1. Meetings matter – but not every meeting. Council cabinet meetings are where the key decisions are taken, so attending those should be a priority. Cabinet meetings run by one party can lack high-octane political controversy but they do provide an opportunity to develop your contacts with senior councillors.
2. Don’t overlook the value of attending scrutiny or ‘overview’committee meetings, where the decision-makers are called to account by backbenchers. Scrutiny committees are often wrongly maligned as toothless watchdogs with strictly limited powers. But they can throw up good stories, especially when the politicians in charge are compelled to answer awkward questions about policy proposals. And if the politicians dodge the awkward questions, that is usually a story in itself.
3. Don’t just rely on traditional committee agendas and reports.
A whole mass of information is now routinely placed on council websites which never appeared before and some careful searching can occasionally unearth the odd gem.

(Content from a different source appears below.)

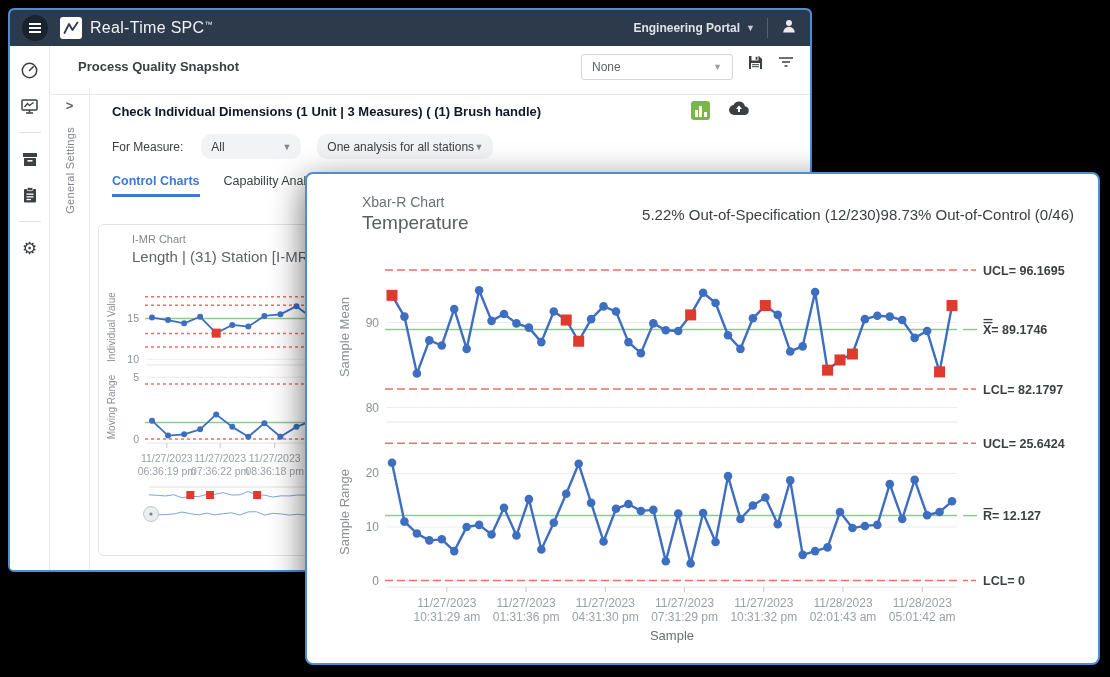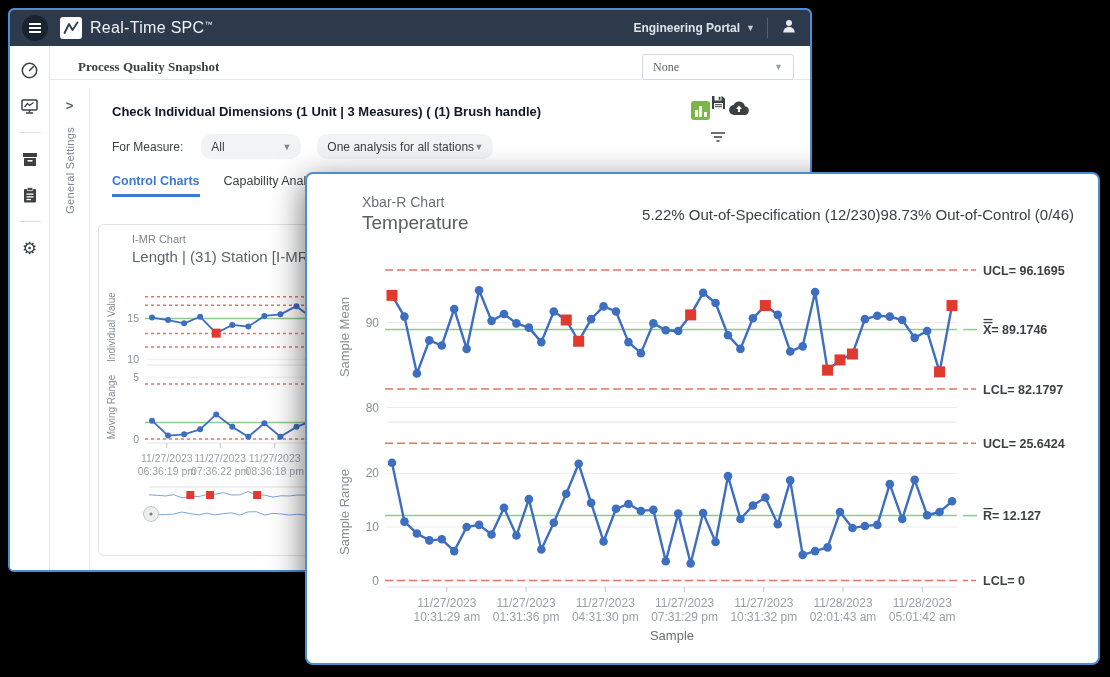"Process Quality Snapshot" .toolbar-row { font-family: Liberation Serif, serif -> none; height: 34px -> 49px }
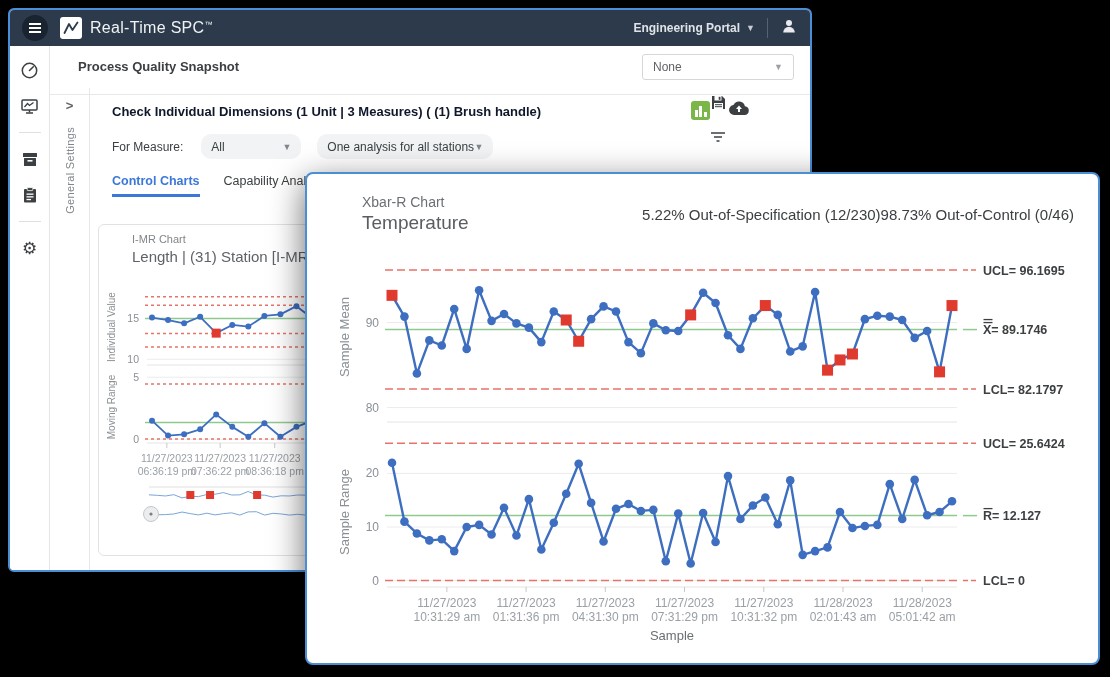"None" .tb-right { align-items: center -> flex-start; flex-direction: column -> none }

4. Use the Freedom of Information Act. A carefully-framed FoI request can bring up material that can generate entirely new stories and help develop new angles on running controversies. If the politicians have had sight of a report, shouldn’t the public, too?
5. Treat press releases with caution. Council press officers may not all be the dark merchants of spin we sometimes think they are, but do you know a council that isn’t interested in preserving and enhancing its image and reputation? To this end, they spend vast sums of (taxpayers’) money on increasingly sophisticated PR.
6. Not every council story is a major controversy. Avoid flamming up stories to create an impact entirely disproportionate to their real news value. Readers will usually see through it.